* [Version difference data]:
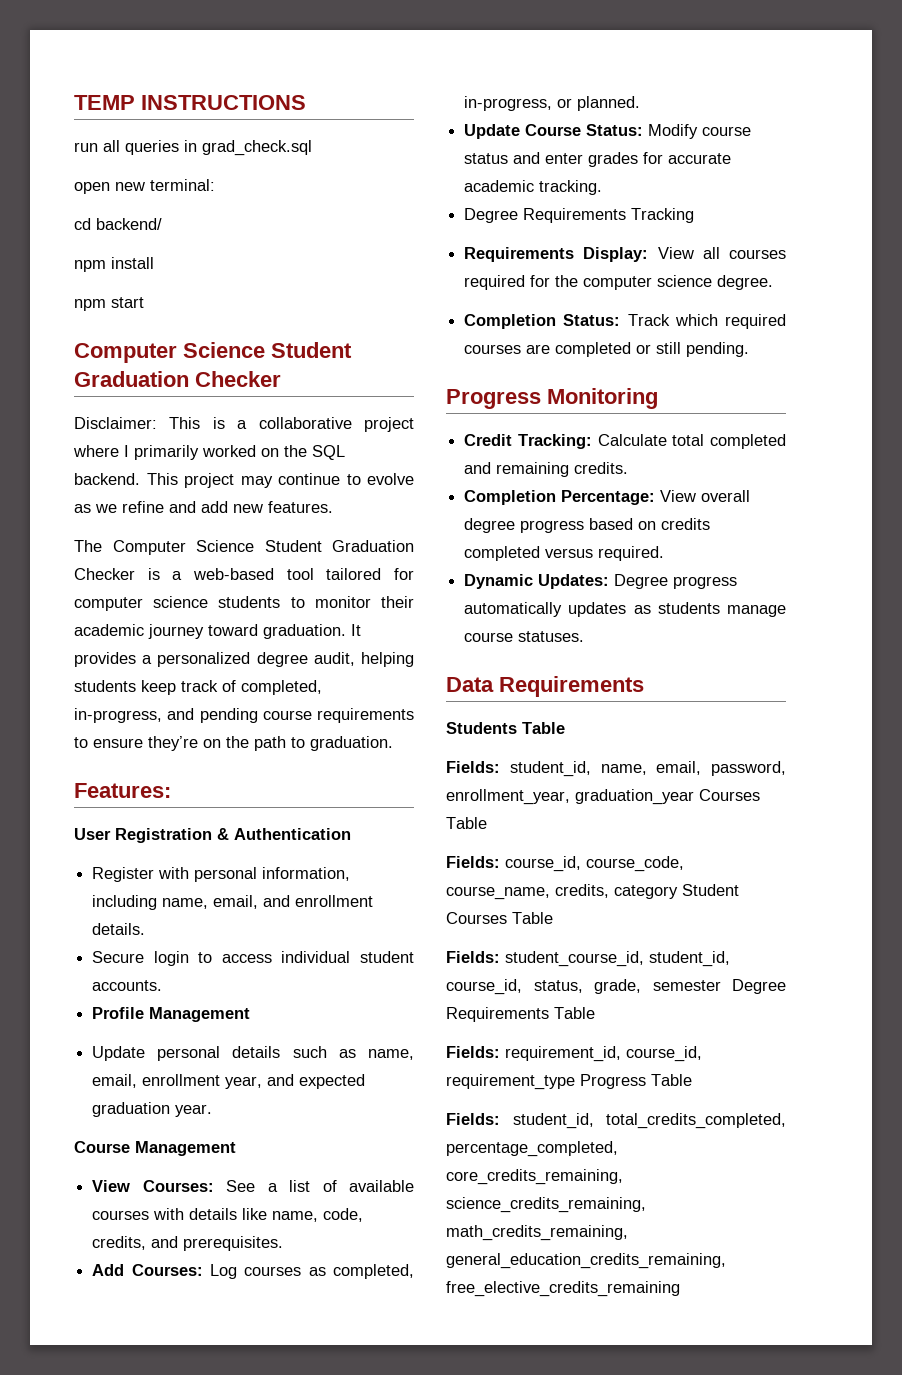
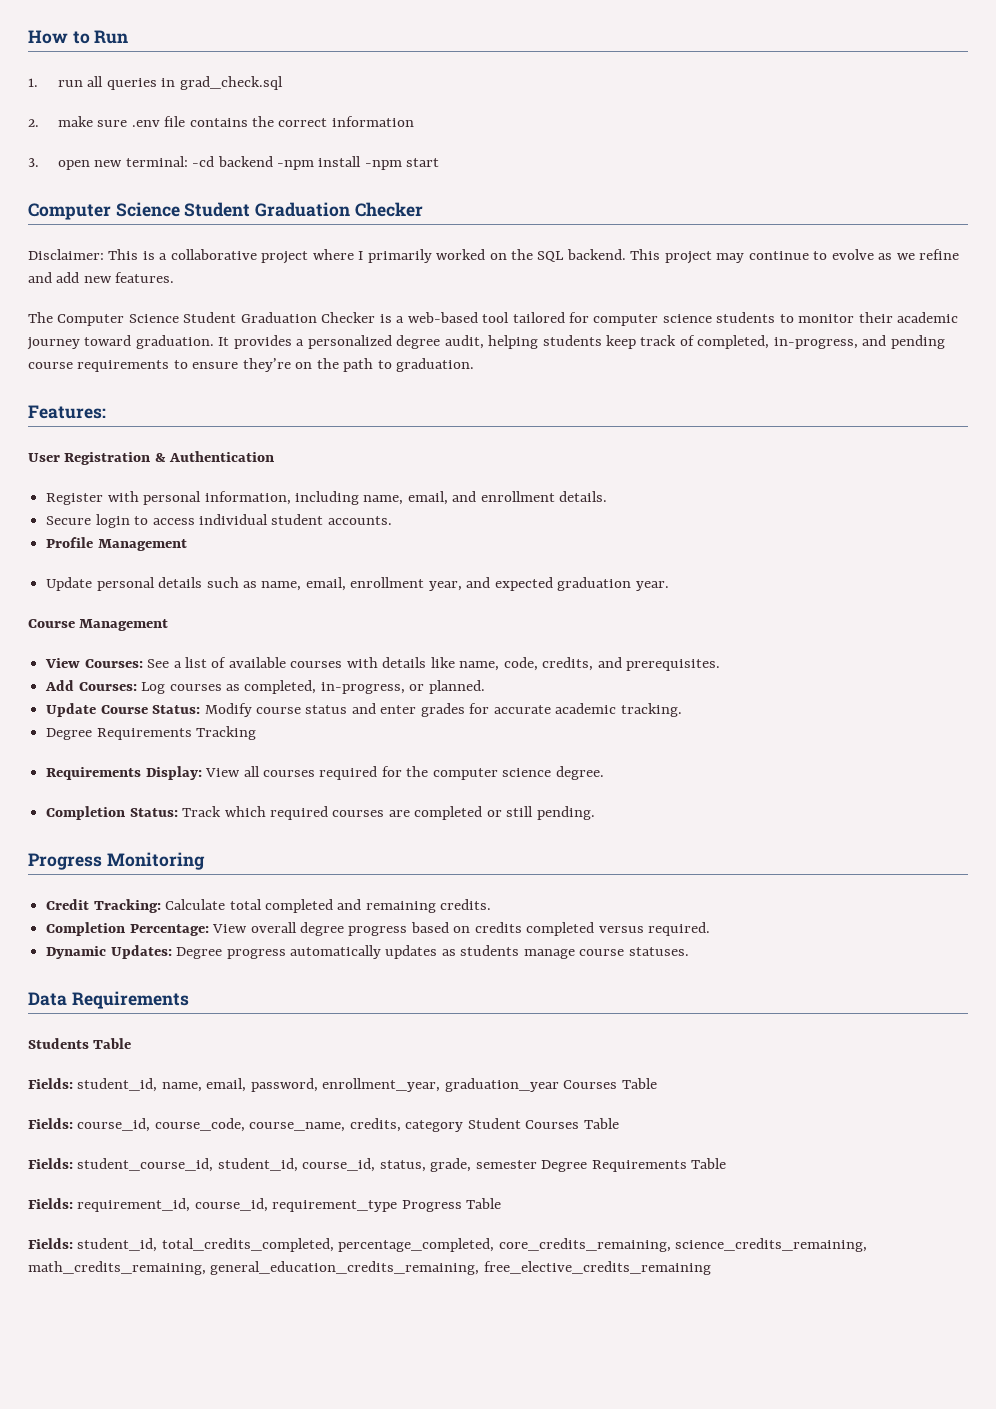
- TEMP INSTRUCTIONS
- run all queries in grad_check.sql
+ How to Run
+ 1. run all queries in grad_check.sql
- open new terminal:
- cd backend/
- npm install
- npm start
+ 2. make sure .env file contains the correct information
+ 3. open new terminal: -cd backend -npm install -npm start

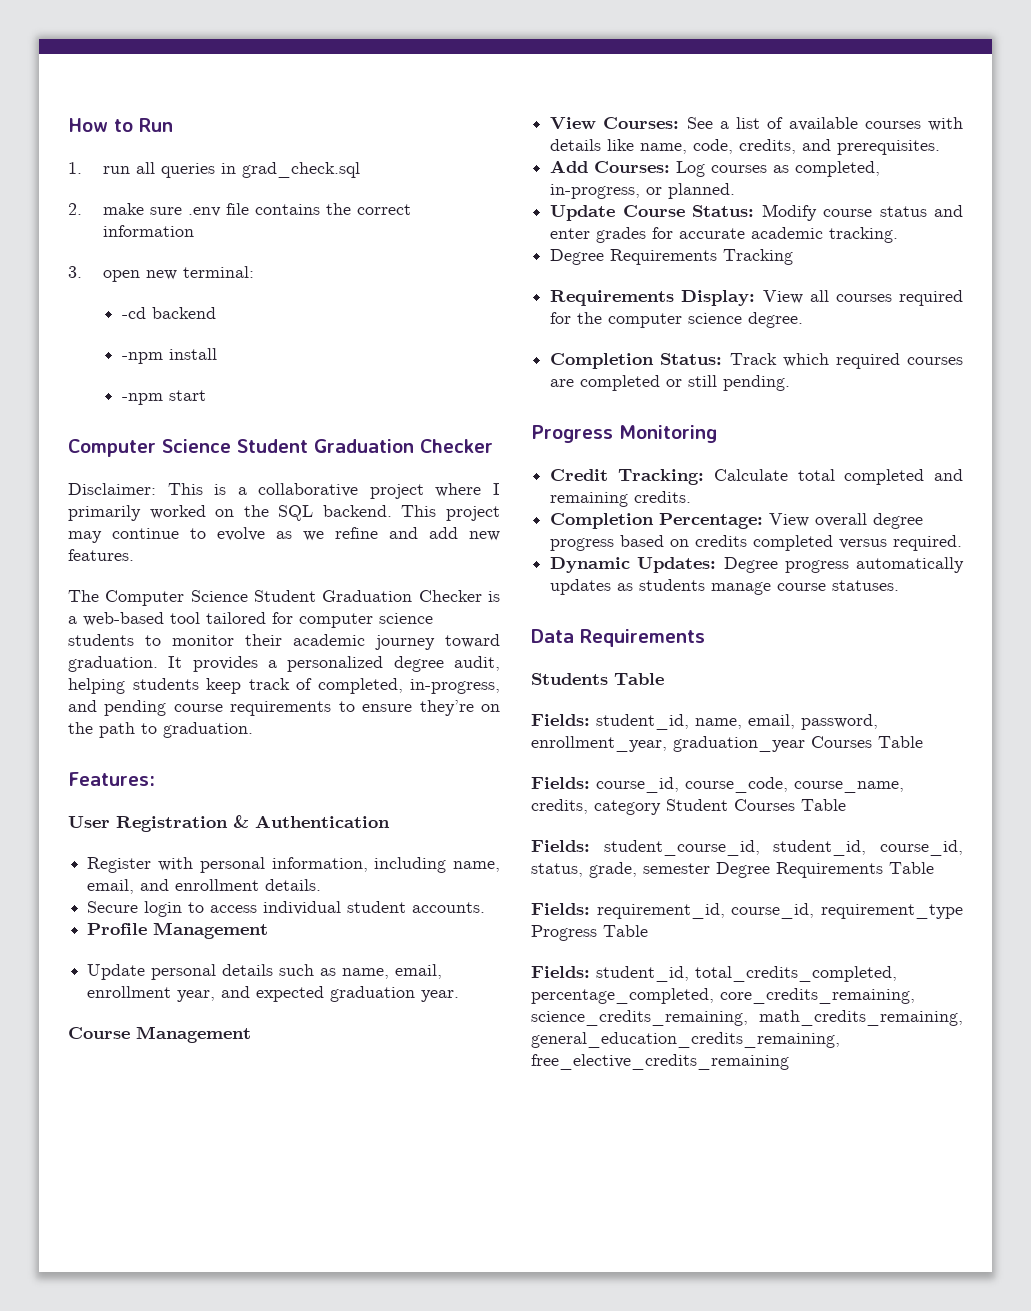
- 3. open new terminal: -cd backend -npm install -npm start
+ 3. open new terminal:
+ -cd backend
+ -npm install
+ -npm start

* [TASK TO CARRY OUT]: The data shown above must be printed again exactly, with no images included.

* [SOLUTION TO THE EXERCISE]:
- TEMP INSTRUCTIONS
- run all queries in grad_check.sql
+ How to Run
+ 1. run all queries in grad_check.sql
- open new terminal:
- cd backend/
- npm install
- npm start
+ 2. make sure .env file contains the correct information
+ 3. open new terminal: -cd backend -npm install -npm start

- 3. open new terminal: -cd backend -npm install -npm start
+ 3. open new terminal:
+ -cd backend
+ -npm install
+ -npm start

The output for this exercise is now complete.